Re: S3 Archiving for Kafka topics (with Zookeeper resume)

Posted by Jibran Saithi <ji...@qubitdigital.com>.

Yeah, we use supervisor which seems to work fine for us.

On 31 January 2013 14:57, S Ahmed <sa...@gmail.com> wrote:

> Great thanks.
>
> BTW, that's not a daemon server is it?  Is it something you have to wrap to
> run as a service/daemon?
>
>
> On Thu, Jan 31, 2013 at 4:29 AM, Jibran Saithi <jibran@qubitdigital.com
> >wrote:
>
> > Hey,
> >
> > I know this has come up a few times, so thought I'd share a bit of code
> > we've been using to archive topics to S3.
> >
> > Particularly unimaginatively named, but is available here:
> > https://github.com/jibs/kafka-s3-consumer
> >
> > We needed something with Zookeeper support for storing the offsets, but
> > didn't come across anything so I quickly put this together. For the
> moment
> > I've removed graphite stats reporting because it has a few internal
> > dependencies, but plan to sort that out soon.
> >
> > Hope this helps,
> > Jibran
> >
>



-- 
Jibran Saithi
Product Engineer


QuBit Digital Ltd
www.qubitdigital.com
*
*
Office: +44 (0)203 411 9130

QuBit Digital Ltd
20 Broadwick Street
London
W1F 8HT



This email may be confidential or privileged.
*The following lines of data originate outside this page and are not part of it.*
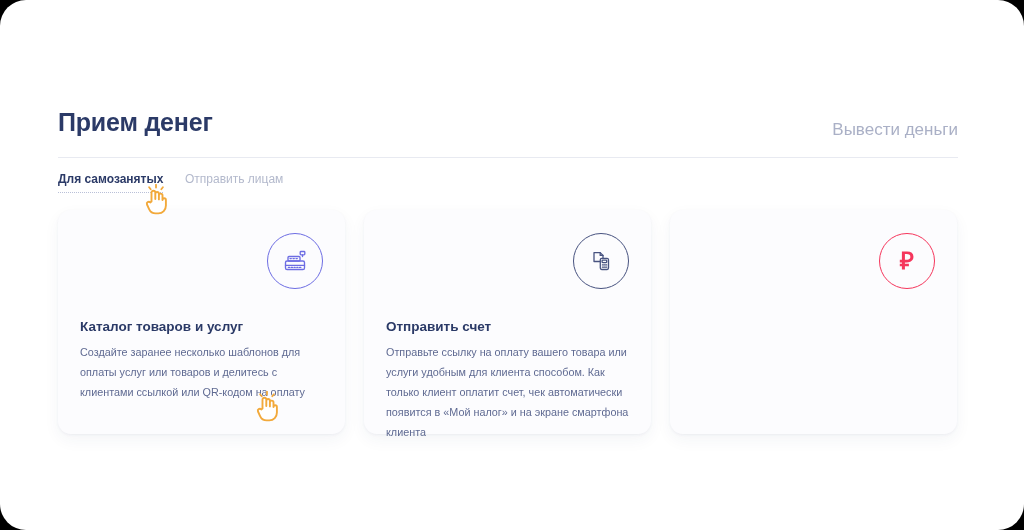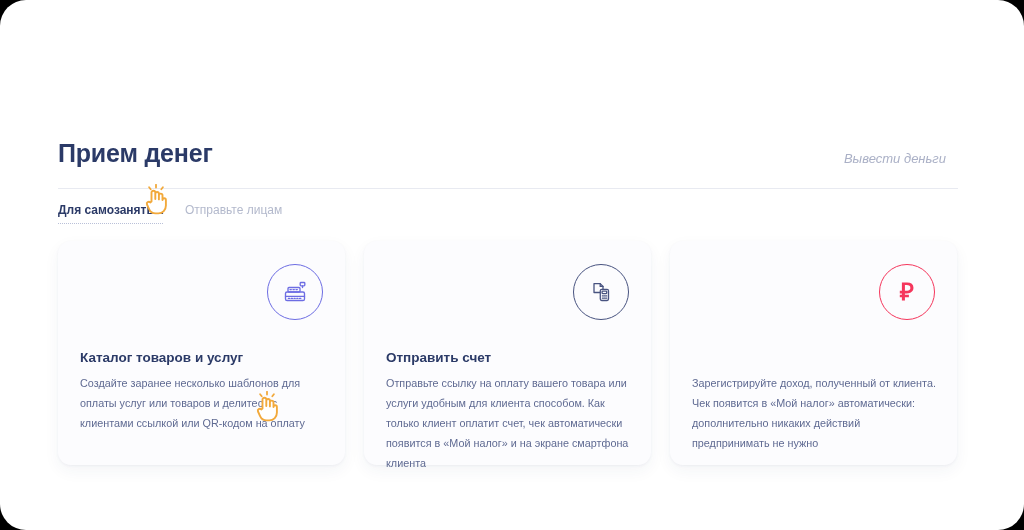"Прием денег" .page { margin-top: 31px -> none }
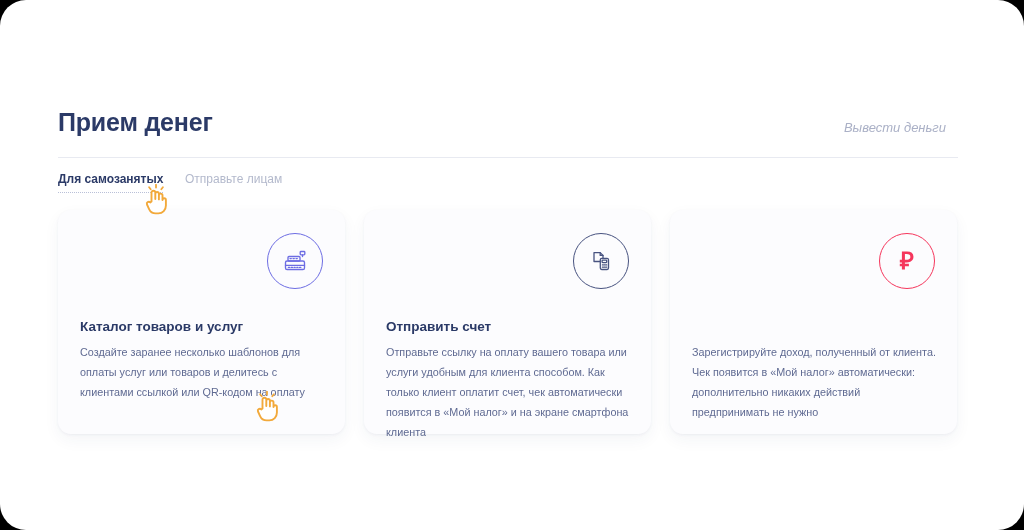"Вывести деньги" .withdraw-link { font-size: 13px -> 17px; font-style: italic -> none; right: 12px -> 0 }
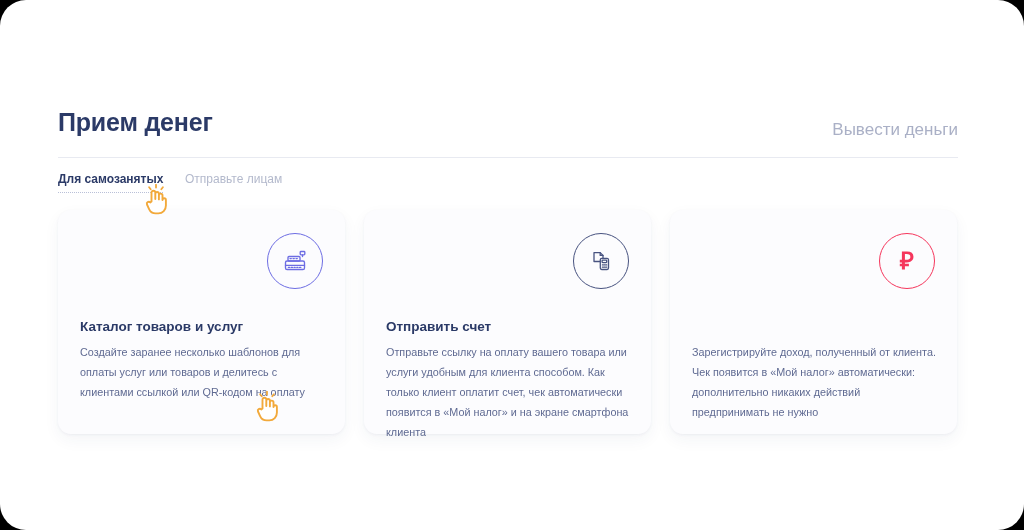"Отправьте лицам" span { text: Отправьте -> Отправить }
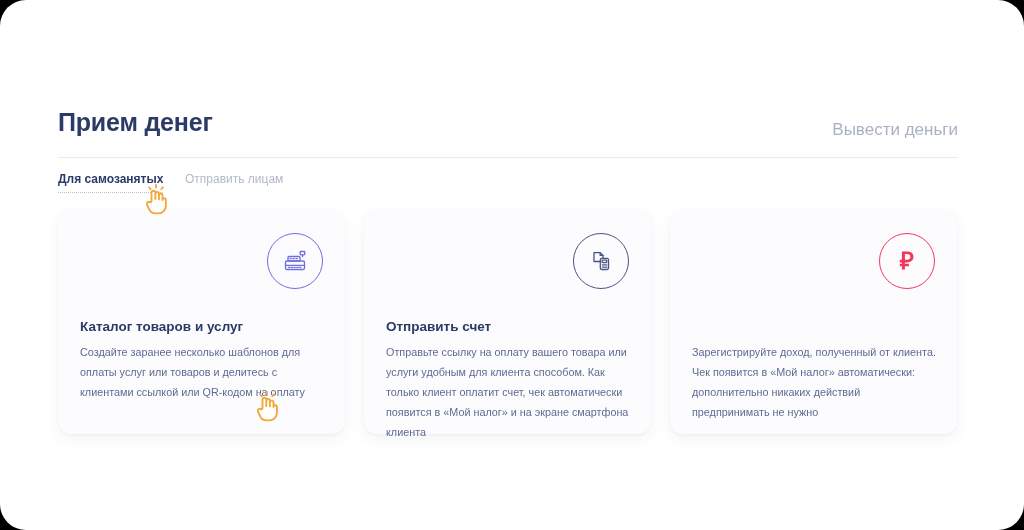"Зарегистрируйте доход, полученный от" div.card-desc { html: <div>Зарегистрируйте доход, полученный от клиента. Чек появится в «Мой налог» автоматически: дополнительно никаких действий предпринимать не нужно</div> -> none }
If you received this
communication by mistake, please don't forward it to anyone else, please
erase all copies and attachments, and please let me know that it has gone to
the wrong person. Thanks

Re: S3 Archiving for Kafka topics (with Zookeeper resume)

Posted by S Ahmed <sa...@gmail.com>.

Great thanks.

BTW, that's not a daemon server is it?  Is it something you have to wrap to
run as a service/daemon?


On Thu, Jan 31, 2013 at 4:29 AM, Jibran Saithi <ji...@qubitdigital.com>wrote:

> Hey,
>
> I know this has come up a few times, so thought I'd share a bit of code
> we've been using to archive topics to S3.
>
> Particularly unimaginatively named, but is available here:
> https://github.com/jibs/kafka-s3-consumer
>
> We needed something with Zookeeper support for storing the offsets, but
> didn't come across anything so I quickly put this together. For the moment
> I've removed graphite stats reporting because it has a few internal
> dependencies, but plan to sort that out soon.
>
> Hope this helps,
> Jibran
>